Because caches significantly influence program performance, most systems provide profiling tools to measure a program’s use of the cache. One such tool is Valgrind’s cachegrind mode, which this section uses to evaluate cache performance.

Consider the following program that generates a random N×N matrix:

#include <stdio.h>
#include <stdlib.h>
#include <sys/time.h>
#include <time.h>

int **genRandomMatrix(int n, int max) {
    int i, j;
    int **mat = malloc(n * sizeof(int *));

    for (i = 0; i < n; i++) {
        mat[i] = malloc(n * sizeof(int));

        for (j = 0; j < n; j++) {
            mat[i][j] = 1 + rand() % max;
        }
    }

    return mat;
}

void free_all(int **mat, int n) {
    int i;

    for (i = 0; i < n; i++) {
        free(mat[i]);
    }

    free(mat);
}

int main(int argc, char **argv) {
    int i, n;
    int **matrix;

    if (argc != 2) {
        fprintf(stderr, "usage: %s <n>\n", argv[0]);
        fprintf(stderr, "where <n> is the dimension of the matrix\n");
        return 1;
    }

    n = strtol(argv[1], NULL, 10);
    srand(time(NULL));

    matrix = genRandomMatrix(n, 100);

    free_all(matrix, n);
    return 0;
}

Prior sections in this chapter introduced two functions for averaging every element of a matrix. They differ only in the way they index into the matrix:

float averageMat_v1(int **mat, int n) {
    int i, j, total = 0;

    for (i = 0; i < n; i++) {
        for (j = 0; j < n; j++) {
            // Note indexing: [i][j]
            total += mat[i][j];
        }
    }

    return (float) total / (n * n);
}

float averageMat_v2(int **mat, int n) {
    int i, j, total = 0;

    for (i = 0; i < n; i++) {
        for (j = 0; j < n; j++) {
            // Note indexing: [j][i]
            total += mat[j][i];
        }
    }

    return (float) total / (n * n);
}

This section uses cache profiling tools to quantify the differences between them.

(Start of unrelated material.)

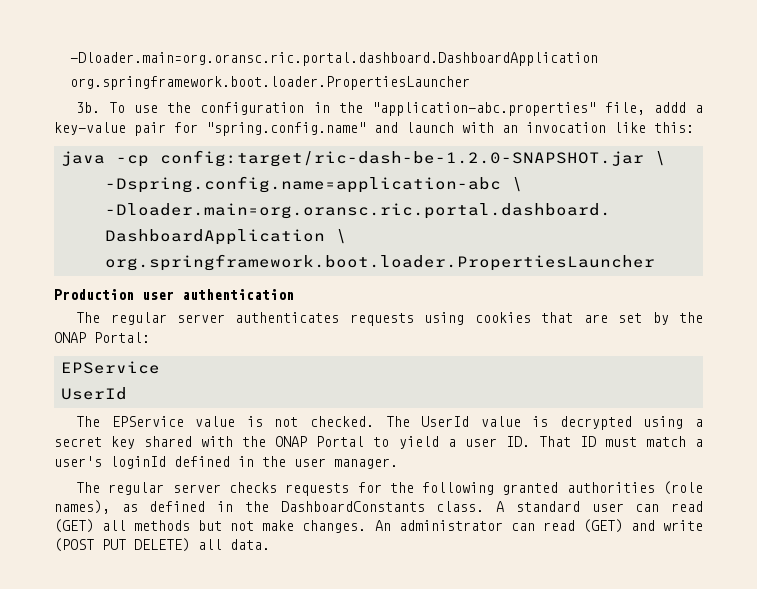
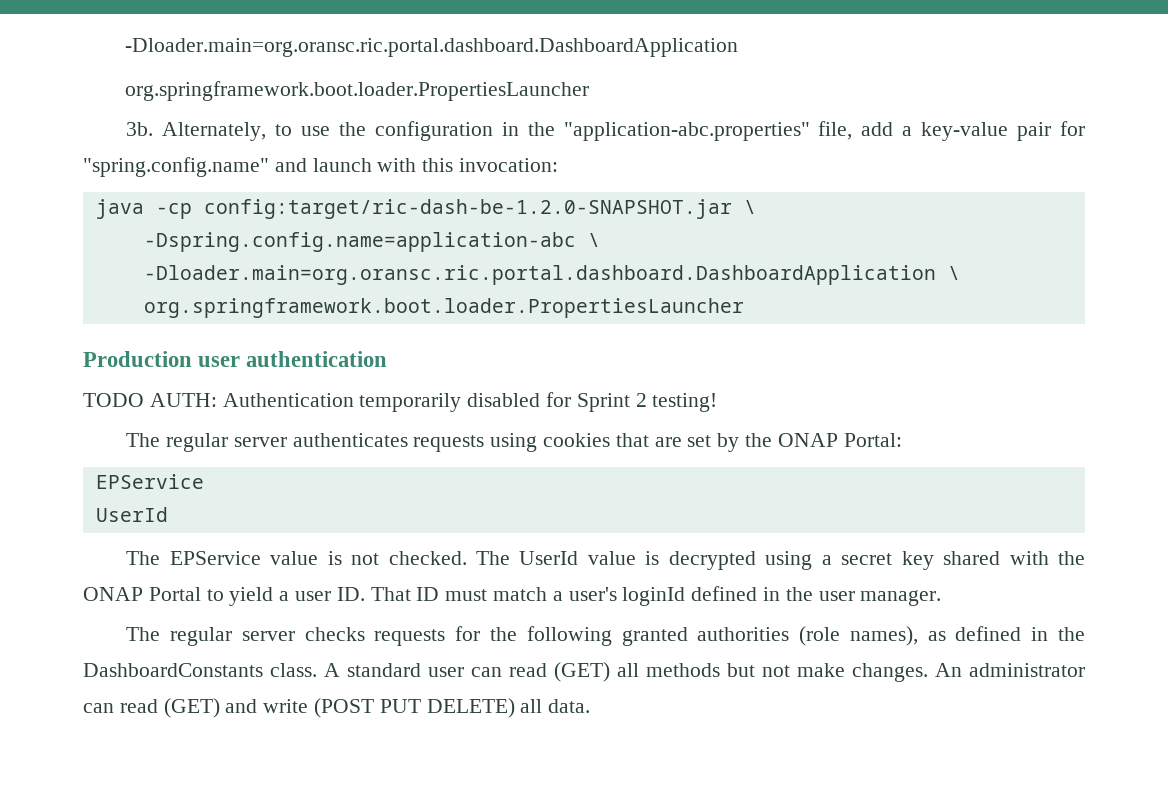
- To use the configuration in the "application-abc.properties" file, addd a key-value pair for "spring.config.name" and launch with an invocation like this:
+ Alternately, to use the configuration in the "application-abc.properties" file, add a key-value pair for "spring.config.name" and launch with this invocation:
+ TODO AUTH: Authentication temporarily disabled for Sprint 2 testing!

11.5.1. A First Cut: Theoretical Analysis and Benchmarking

A theoretical analysis based on locality and the memory hierarchy suggests that the first version exhibits better spatial locality (on matrix mat) due to the fact that mat is stored in row-major order in memory. The second solution has poor spatial locality because each element in the matrix is visited in column-major order. Recall that data is loaded into a cache in blocks. Traversing the matrix in column-major order will likely lead to more cache misses, resulting in poorer performance.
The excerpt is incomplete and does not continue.